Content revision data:
══════════════════════════════

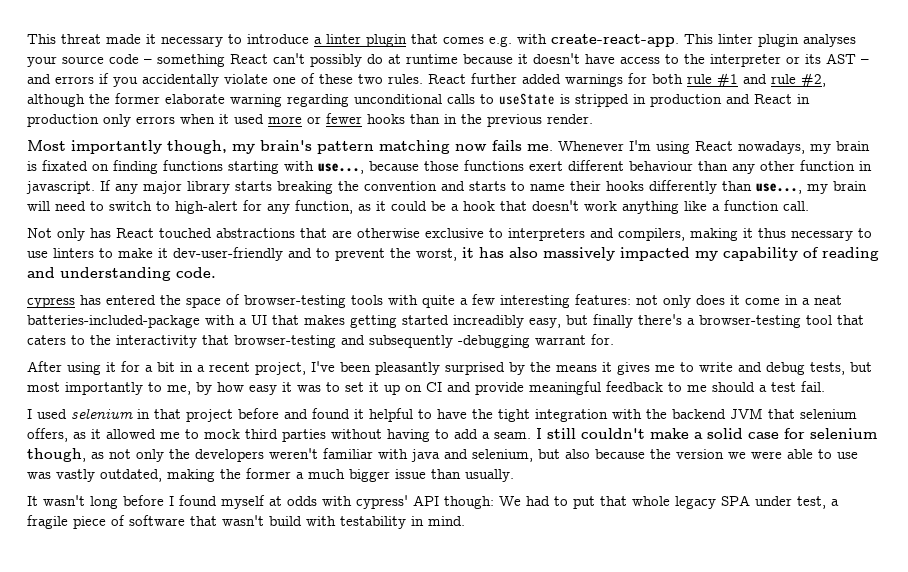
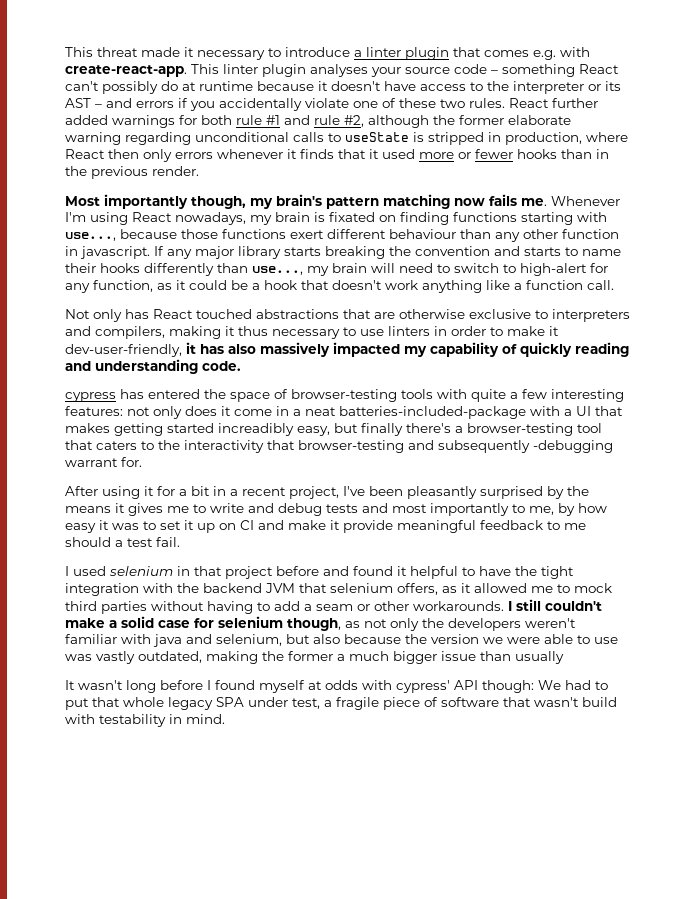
[650,94,810,107] [27,114,215,127] production and React in production only errors when -> [505,132,628,145] [65,149,366,162] production, where React then only errors whenever it finds that
(94, 253) none -> [434,326,486,336] in order
[173,247,457,261] dev-user-friendly and to prevent the worst, -> [65,344,182,357] dev-user-friendly,
(819, 252) none -> [520,342,572,357] quickly
[810,362,872,375] tests, but -> [326,503,388,513] tests and
(471, 387) none -> [288,520,340,530] make it
[494,432,531,439] seam. -> [316,601,504,611] seam or other workarounds.
[465,469,514,482] usually. -> [515,651,564,664] usually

══════════════════════════════

TASK DETAILS ▸ Print all of the data exactly, and do not carry over any pictures.

RESULT BELOW ▸
[650,94,810,107] [27,114,215,127] production and React in production only errors when -> [505,132,628,145] [65,149,366,162] production, where React then only errors whenever it finds that
(94, 253) none -> [434,326,486,336] in order
[173,247,457,261] dev-user-friendly and to prevent the worst, -> [65,344,182,357] dev-user-friendly,
(819, 252) none -> [520,342,572,357] quickly
[810,362,872,375] tests, but -> [326,503,388,513] tests and
(471, 387) none -> [288,520,340,530] make it
[494,432,531,439] seam. -> [316,601,504,611] seam or other workarounds.
[465,469,514,482] usually. -> [515,651,564,664] usually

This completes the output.